* Version comparison data
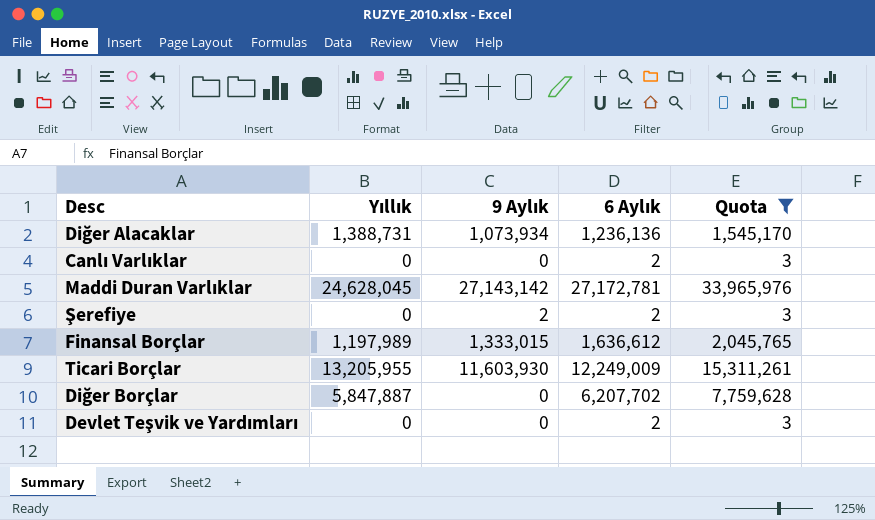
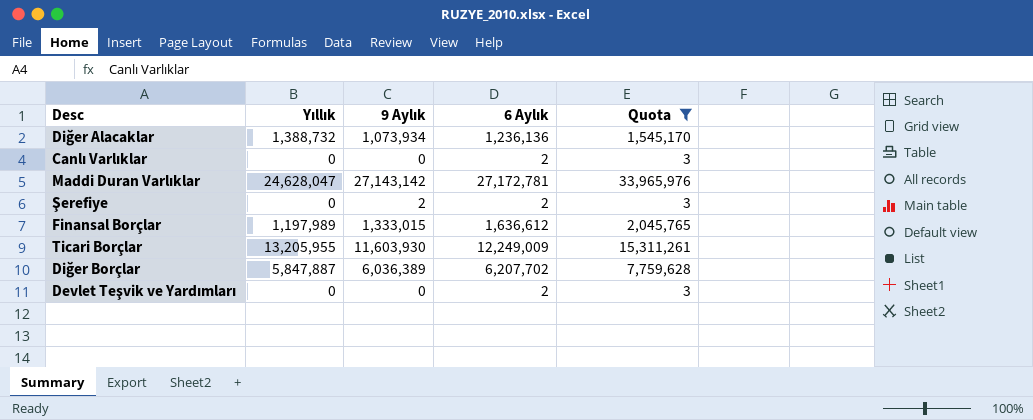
Diğer Alacaklar | Yıllık: 1,388,731 -> 1,388,732
Maddi Duran Varlıklar | Yıllık: 24,628,045 -> 24,628,047
Diğer Borçlar | 9 Aylık: 0 -> 6,036,389

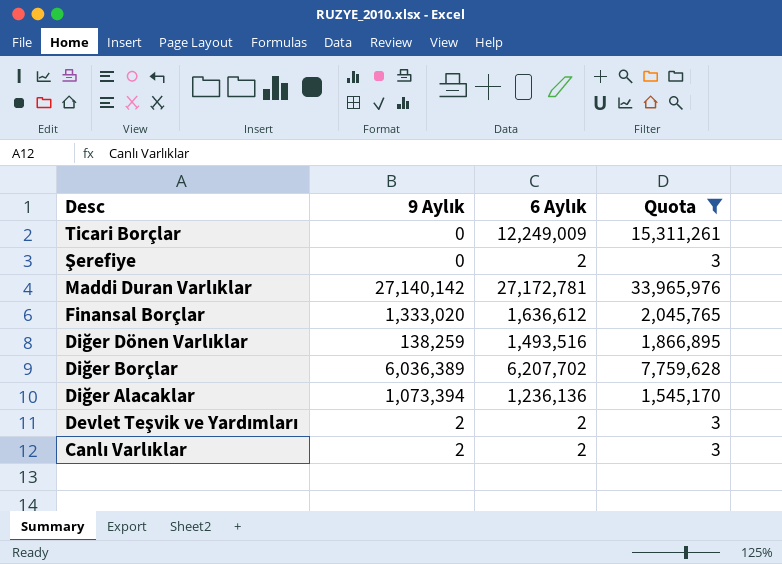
row order: none -> Desc descending
column Yıllık | position: 2 -> none
Ticari Borçlar | 9 Aylık: 11,603,930 -> 0
Şerefiye | 9 Aylık: 2 -> 0
Maddi Duran Varlıklar | 9 Aylık: 27,143,142 -> 27,140,142
Finansal Borçlar | 9 Aylık: 1,333,015 -> 1,333,020
row Diğer Dönen Varlıklar: none -> 138,259 | 1,493,516 | 1,866,895
Diğer Alacaklar | 9 Aylık: 1,073,934 -> 1,073,394
Devlet Teşvik ve Yardımları | 9 Aylık: 0 -> 2
Canlı Varlıklar | 9 Aylık: 0 -> 2

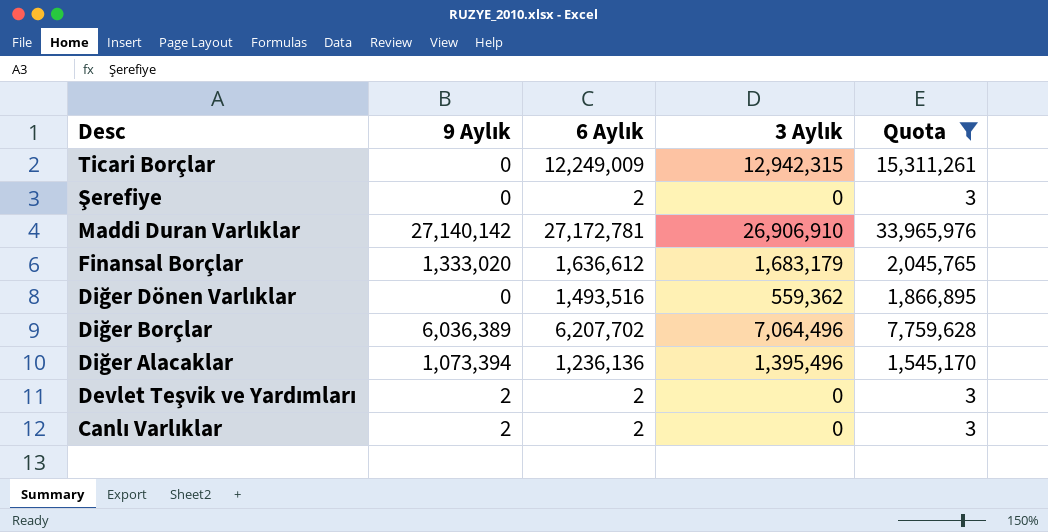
column 3 Aylık | position: none -> 4
Diğer Dönen Varlıklar | 9 Aylık: 138,259 -> 0

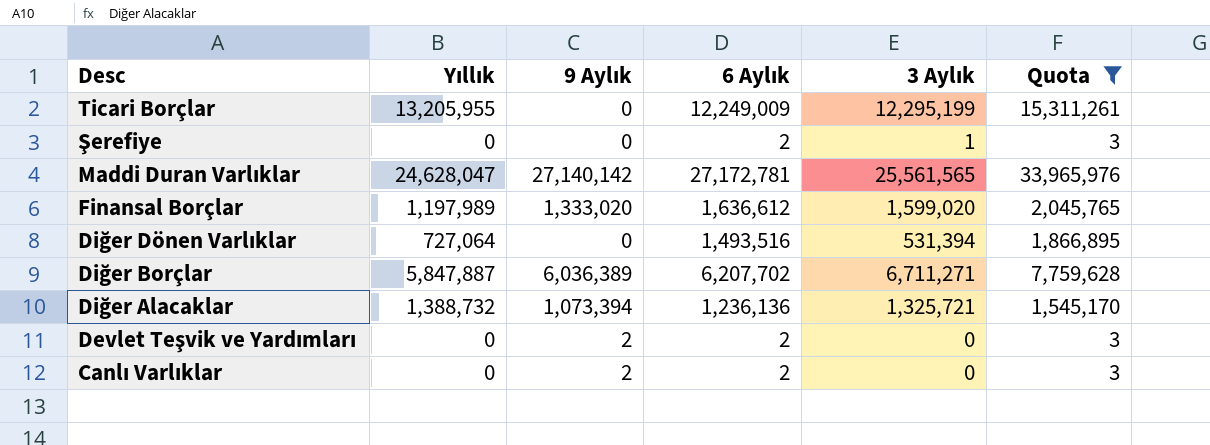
column Yıllık | position: none -> 2
Ticari Borçlar | 3 Aylık: 12,942,315 -> 12,295,199
Şerefiye | 3 Aylık: 0 -> 1
Maddi Duran Varlıklar | 3 Aylık: 26,906,910 -> 25,561,565
Finansal Borçlar | 3 Aylık: 1,683,179 -> 1,599,020
Diğer Dönen Varlıklar | 3 Aylık: 559,362 -> 531,394
Diğer Borçlar | 3 Aylık: 7,064,496 -> 6,711,271
Diğer Alacaklar | 3 Aylık: 1,395,496 -> 1,325,721

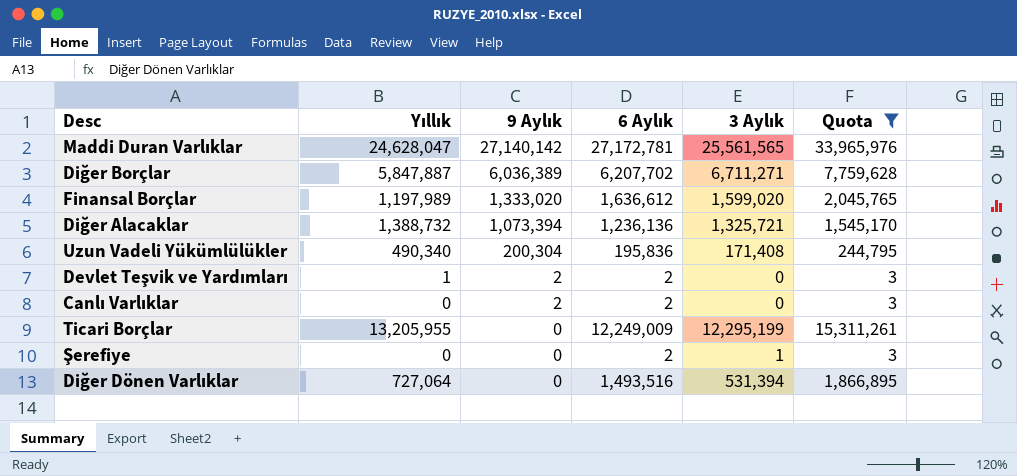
row order: Desc descending -> 9 Aylık descending
row Uzun Vadeli Yükümlülükler: none -> 490,340 | 200,304 | 195,836 | 171,408 | 244,795
Devlet Teşvik ve Yardımları | Yıllık: 0 -> 1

* WHAT THE TASK ASKS
In the records above, which lines hold the string "Maddi"? Copy each one.

* ANSWER FOR THIS EXERCISE
Maddi Duran Varlıklar | Yıllık: 24,628,045 -> 24,628,047
Maddi Duran Varlıklar | 9 Aylık: 27,143,142 -> 27,140,142
Maddi Duran Varlıklar | 3 Aylık: 26,906,910 -> 25,561,565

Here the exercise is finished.